# gluing up small *thin* panels



## XquietflyX (Oct 9, 2015)

I have some oak that is cut into 2 1/2" by 8 1/4" by 3/16" thick strips. I need to glue 4 of them into a small panel for the top of a jewelry box I'm building for my wife for Xmas.
My issue is i'm having a hard time figuring the proper way to clamp them to each other as they are so thin.
Does any one have tips for gluing small thin strips in to one larger panel? the final piece will be 10" by 8 1/4".

thanks!
-Chris


----------



## WoodNSawdust (Mar 7, 2015)

Use blue painters tape to connect two panels, flip over and open like a hinge, add glue, and then close and use more tape to hold together. Repeat with other panels.


----------



## XquietflyX (Oct 9, 2015)

will that be tight enough without clamping?



> Use blue painters tape to connect two panels, flip over and open like a hinge, add glue, and then close and use more tape to hold together. Repeat with other panels.
> 
> - WoodNSawdust


----------



## Mahdeew (Jul 24, 2013)

If you are going to use this as a veneer to put over a substrate, then glue the 2-1/2 strips one at a time to the sub.


----------



## ChrisK (Dec 18, 2009)

Use epoxy instead of wood glue. The tape and good wood glue should be just fine.


----------



## WoodNSawdust (Mar 7, 2015)

That depends on if the wood is intended to be structural or not. Tests have shown that the glue is as strong or stronger than the wood. Just pull the tape tight so there are no gaps and the pieces fit tight together.

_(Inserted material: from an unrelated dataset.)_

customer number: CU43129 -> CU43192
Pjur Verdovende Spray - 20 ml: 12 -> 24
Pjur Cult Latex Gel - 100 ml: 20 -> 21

> will that be tight enough without clamping?
> 
> Use blue painters tape to connect two panels, flip over and open like a hinge, add glue, and then close and use more tape to hold together. Repeat with other panels.
> 
> ...


----------



## XquietflyX (Oct 9, 2015)

Its not structural, but theres no substrate below it. It is going in place of where glass would go if the box had a glass see through top.

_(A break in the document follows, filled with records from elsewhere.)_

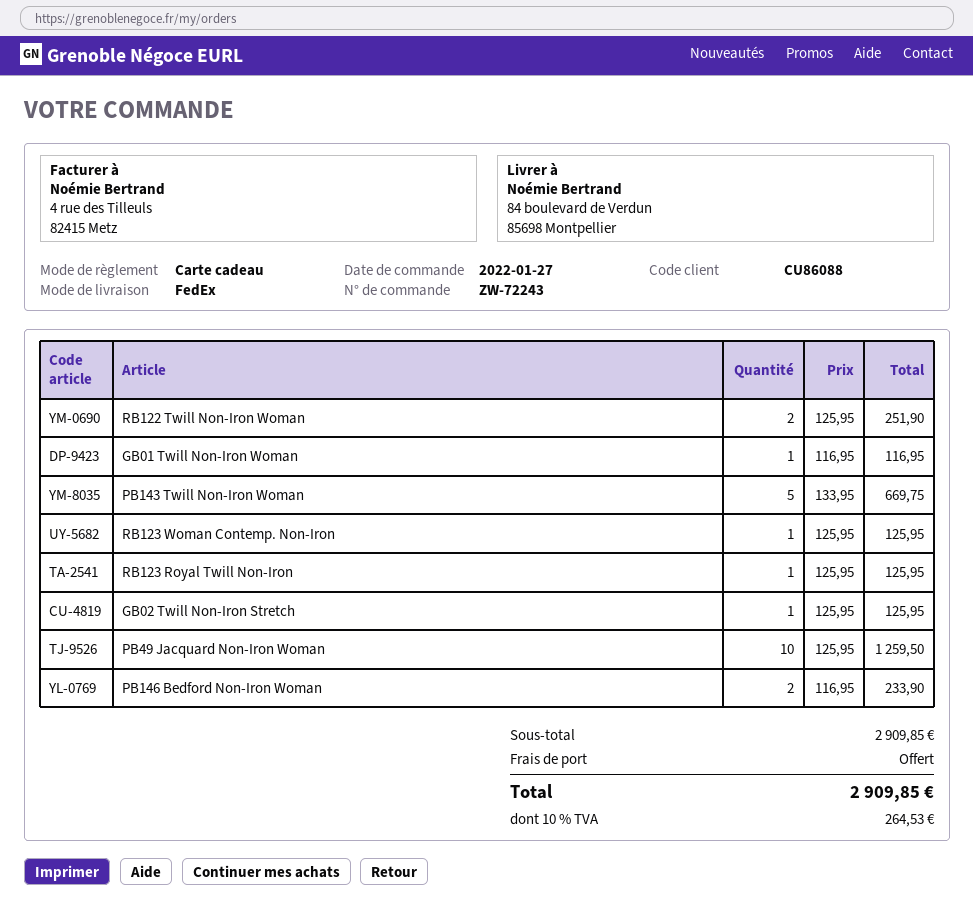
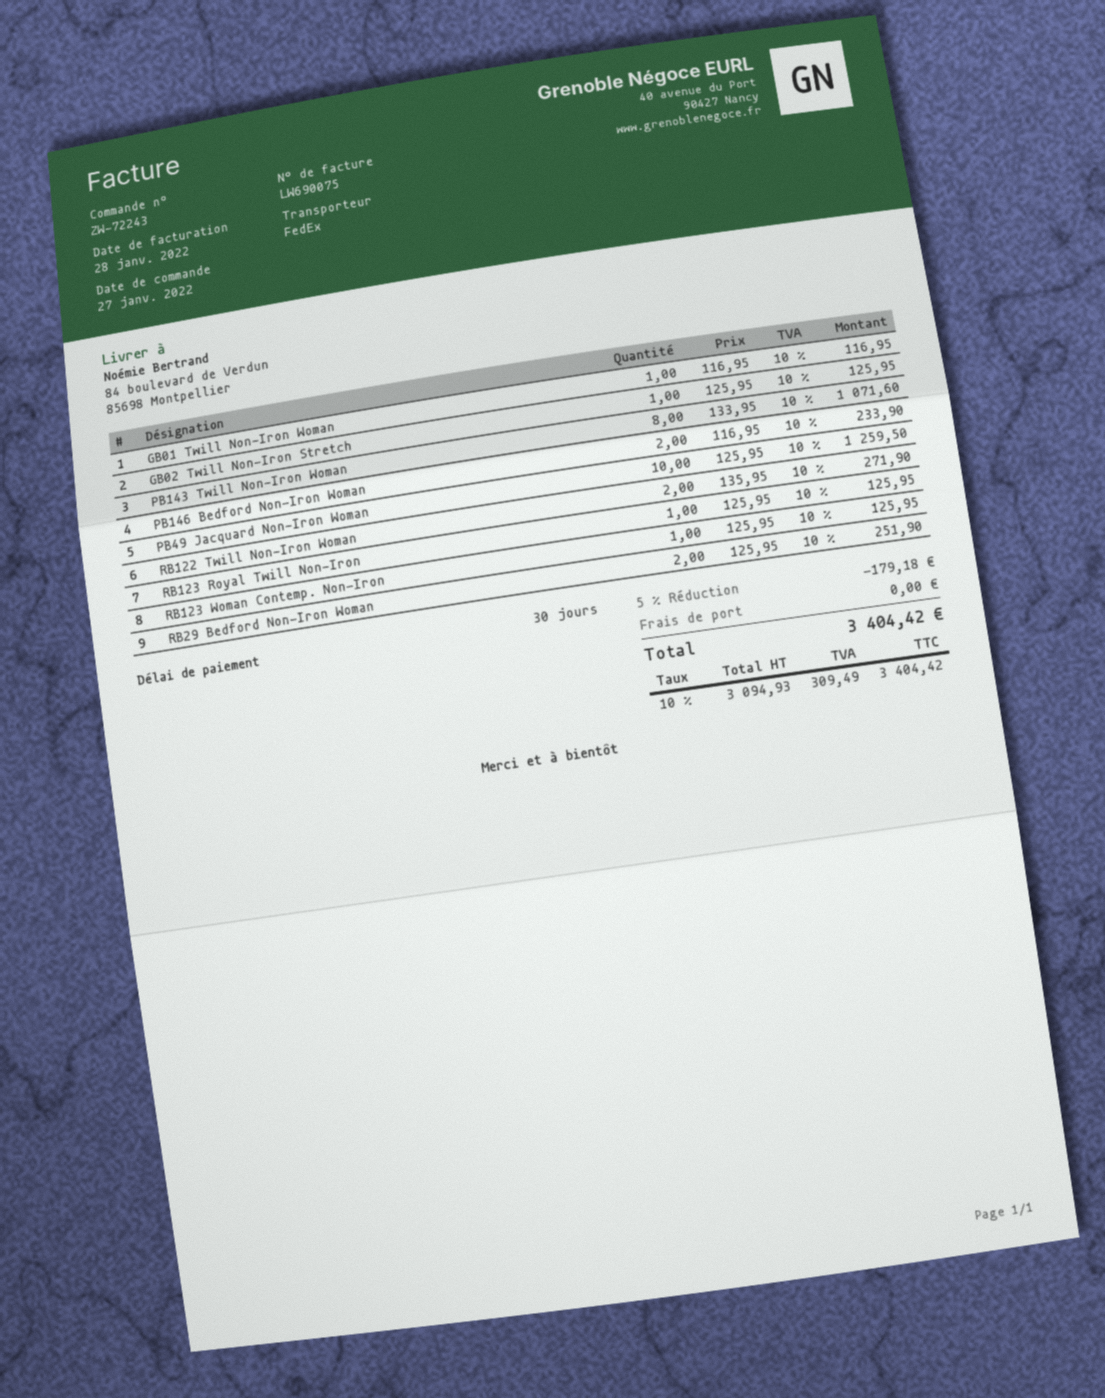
RB122 Twill Non-Iron Woman: 2 x 125.95 = 251.90 -> 2 x 135.95 = 271.90
PB143 Twill Non-Iron Woman: 5 x 133.95 = 669.75 -> 8 x 133.95 = 1071.60
RB29 Bedford Non-Iron Woman: none -> 2 x 125.95 = 251.90
discount: none -> 5% = 179.18
tax: 10% = 264.53 -> 10% = 309.49
total: 2909.85 -> 3404.42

> That depends on if the wood is intended to be structural or not. Tests have shown that the glue is as strong or stronger than the wood. Just pull the tape tight so there are no gaps and the pieces fit tight together.
> 
> will that be tight enough without clamping?
> 
> ...


----------



## XquietflyX (Oct 9, 2015)

this is not Mine, but the one i've built is this same style. in my case instead of glass i'm using the wood strips.


----------



## shampeon (Jun 3, 2012)

You can use tape. The technique is to press one side of the tape on one strip with your finger, stretch the tape out with the other hand, then press the other side down on the other strip. Do this maybe every inch on the strip, then flip it and do the other side.


----------



## TheFridge (May 1, 2014)

as long as the surfaces are coated well it shouldn't matter whether it's clamped or not.


----------



## splintergroup (Jan 20, 2015)

I have used masking tape many times as a "clamp" on thin or irregularly shaped parts.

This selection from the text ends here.